A Rússia é um país essencial no quadro da ação externa da China, particularmente para a afirmação desta última enquanto potência global. Trata-se de um país com o qual tem uma fronteira terrestre com mais de 4200 quilómetros, muitos dos quais objeto de longas disputas, apenas estabilizadas por acordo de 2004.

Para além das questões fronteiriças formais, a importância da Rússia está substancialmente relacionada com o seu papel essencial na fronteira civilizacional entre a Europa e a Ásia, materializada na estabilidade da Ásia Central. Para a maior parte de nós esta realidade é relativamente distante: não conhecemos, não acompanhamos e não está patente no arco estratégico da comunicação social. Todavia, ainda que estejam distantes do nosso quotidiano, estes países assumem um papel fundamental na mais importante iniciativa de afirmação global da China, a ‘Nova Rota da Seda’.

Enclausurada maritimamente com a projeção do poder militar norte-americano nos mares vizinhos, a China lançou a ideia de fazer renascer a mítica rota da seda, com vista a potenciar as vantagens do comércio internacional e da interdependência. Conseguiu, com a ideia, envolver diversos Estados.

 

Claro está que, ainda que a iniciativa tenha benefícios mútuos, seja a nível comercial, seja numa lógica de infraestruturação de diversos países (pois promove a criação das infraestruturas que a possibilitam), o grande benificiário será naturalmente o seu promotor, ou não fosse a China a grande potência industrial e comercial contemporânea. A ‘Nova Rota da Seda’ garantirá as rotas comerciais que lhe permitem manter-se como potência exportadora.

Todavia, para que funcione, a iniciativa tem a paz como premissa essencial. Sem paz e estabilidade não há rotas comerciais que subsistam.

A Rússia foi, e será sempre, o elemento de equilíbrio desta região e, também, do seu desequilíbrio. A China pretenderá que o vizinho russo esteja forte o suficiente para ‘irritar’ o rival norte-americano, desfocando-o do verdadeiro desafio estratégico que a China implica, mas fraco na medida de não pretender ser imperial para além do devido. Essa medida de equilíbrio é também o ponto da estabilidade da Ásia Central.

 

Ainvasão da Ucrânia entra certamente nas contas dos excessos desnecessários. As ondas de choque dos desequilíbrios internos russos, que agora se sentem na luta pelo poder (e pelos despojos), poderão fazer o país mergulhar num tipo de instabilidade que só pode ser muito preocupante para a estratégia chinesa.

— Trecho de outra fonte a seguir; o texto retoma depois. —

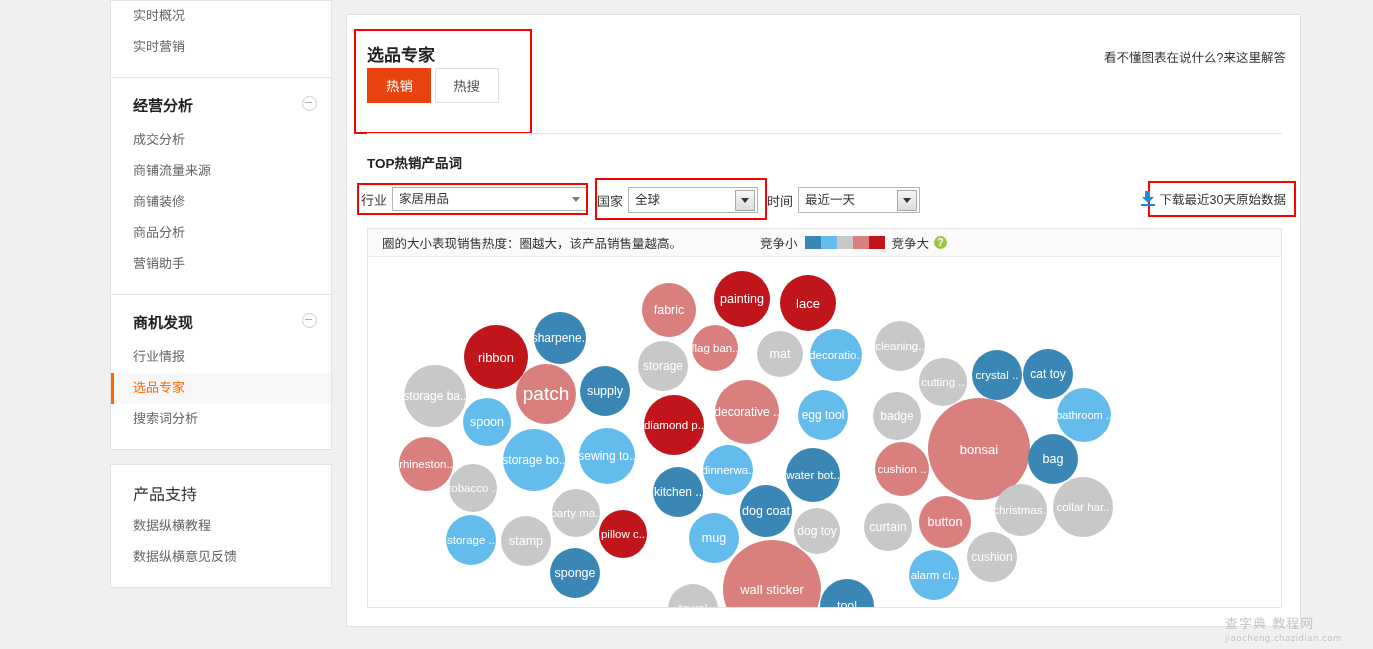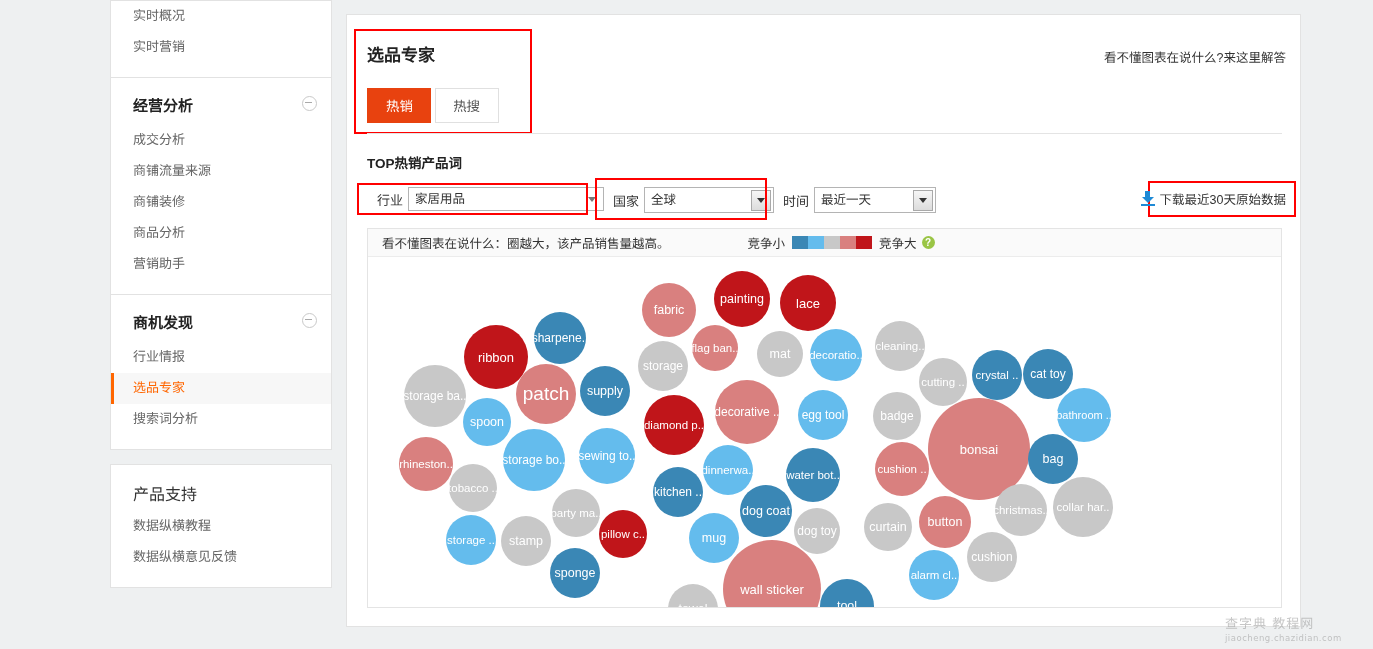--- a/index.html
+++ b/index.html
@@ -61,7 +61,7 @@
     position:absolute;left:20px;top:26px;font-size:17px;font-weight:bold;color:#222;
   }
   .tabs{
-    position:absolute;left:20px;top:73px;height:18px;border-radius:8px;
+    position:absolute;left:20px;top:53px;height:18px;border-radius:8px;
   }
   .tab{
     display:inline-block;width:64px;height:35px;line-height:35px;text-align:center;

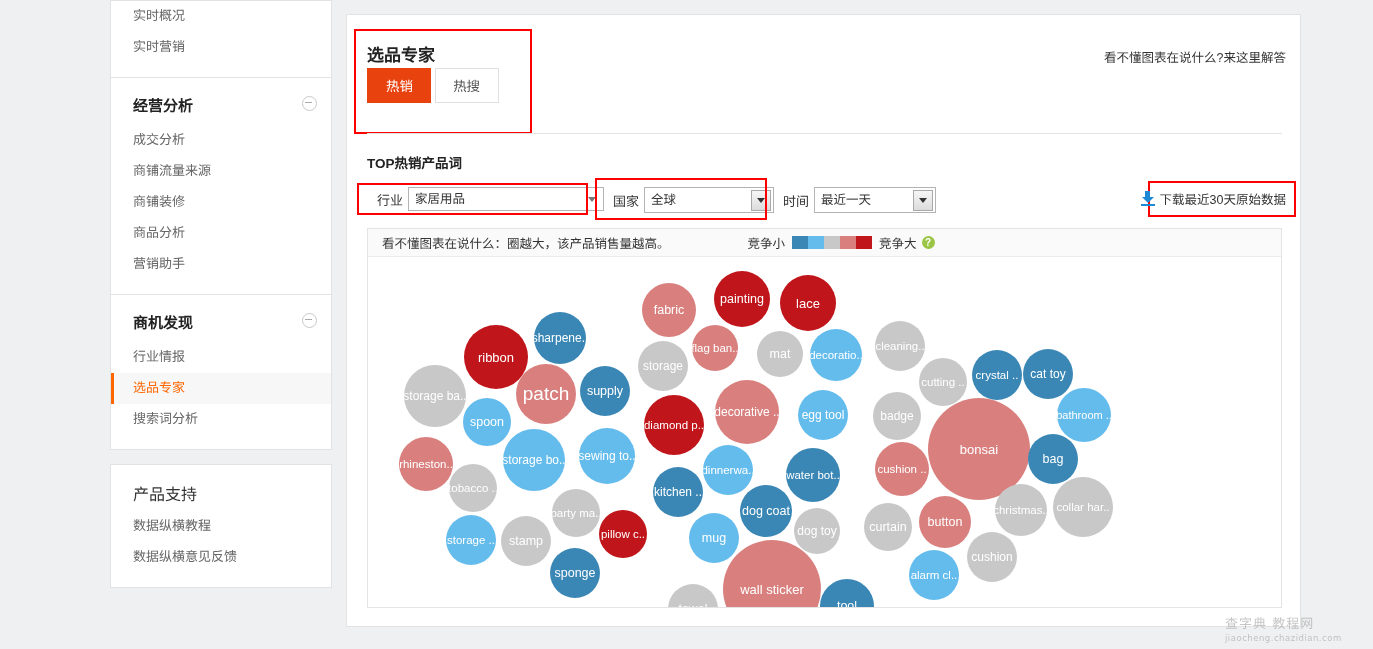--- a/index.html
+++ b/index.html
@@ -79,7 +79,7 @@
   }
 
   
-  .filters{position:absolute;left:16px;top:163px;width:955px;height:42px;padding-left:8px;}
+  .filters{position:absolute;left:0;top:163px;width:955px;height:42px;padding-left:8px;}
   .f-wrap{position:absolute;display:flex;align-items:center;}
   .f-label{font-size:13px;color:#333;margin-right:5px;white-space:nowrap;}
   .sel{

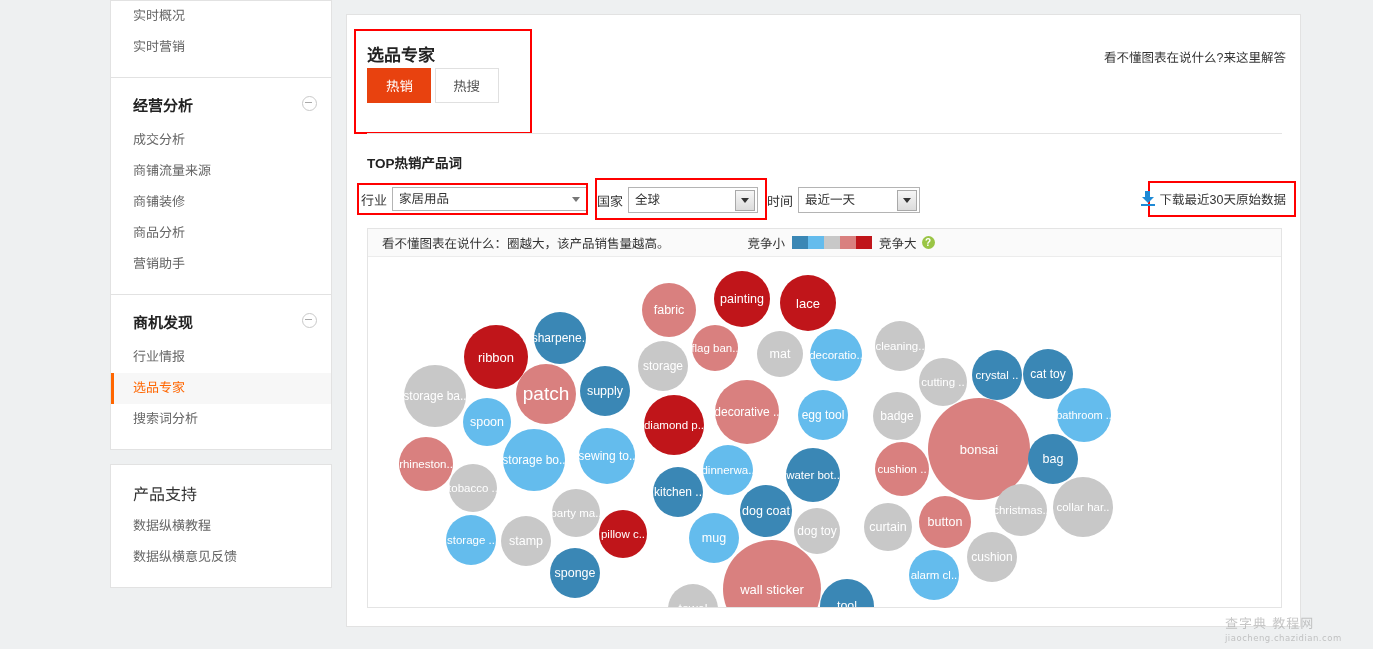--- a/index.html
+++ b/index.html
@@ -260,7 +260,7 @@
 
     <div class="chart-card">
       <div class="chart-legendbar">
-        <span class="legend-note">看不懂图表在说什么：圈越大，该产品销售量越高。</span>
+        <span class="legend-note">圈的大小表现销售热度：圈越大，该产品销售量越高。</span>
         <span class="legend-scale">
           <span class="lbl">竞争小</span>
           <span class="swatches" id="swatches">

As fronteiras russas incluem diversas disputas seculares, quase sempre esmagadas pela força de um poder russo imperial, particularmente violento e afirmativo. São quase todas zonas de influência comum, partilhadas com países como o Azerbaijão, o Cazaquistão, a Geórgia, o Irão, o Quirguistão, a Turquia ou o Turquemenistão. 

A ironia desta questão reside no facto de a Rússia, que vinha promovendo a instabilidade nos vizinhos, exatamente para manter predominância a longo prazo (prevendo as dificuldades futuras decorrentes da sua demografia em retração), estar ela própria a passar pela instabilidade que pretendia promover.

 

Para a China, esta questão representa um revés importante e uma forte preocupação. Os esforços para estabelecer parcerias ativas, que permitam a existência de rotas comerciais, são postos em causa pelo aliado, cuja ação deveria servir para desfocar o adversário sistémico (leia-se EUA). 

Voltaire bem avisou: «Deus é um comediante, que atua para uma plateia demasiadamente assustada para rir». Assim estamos todos, e ninguém se fica a rir!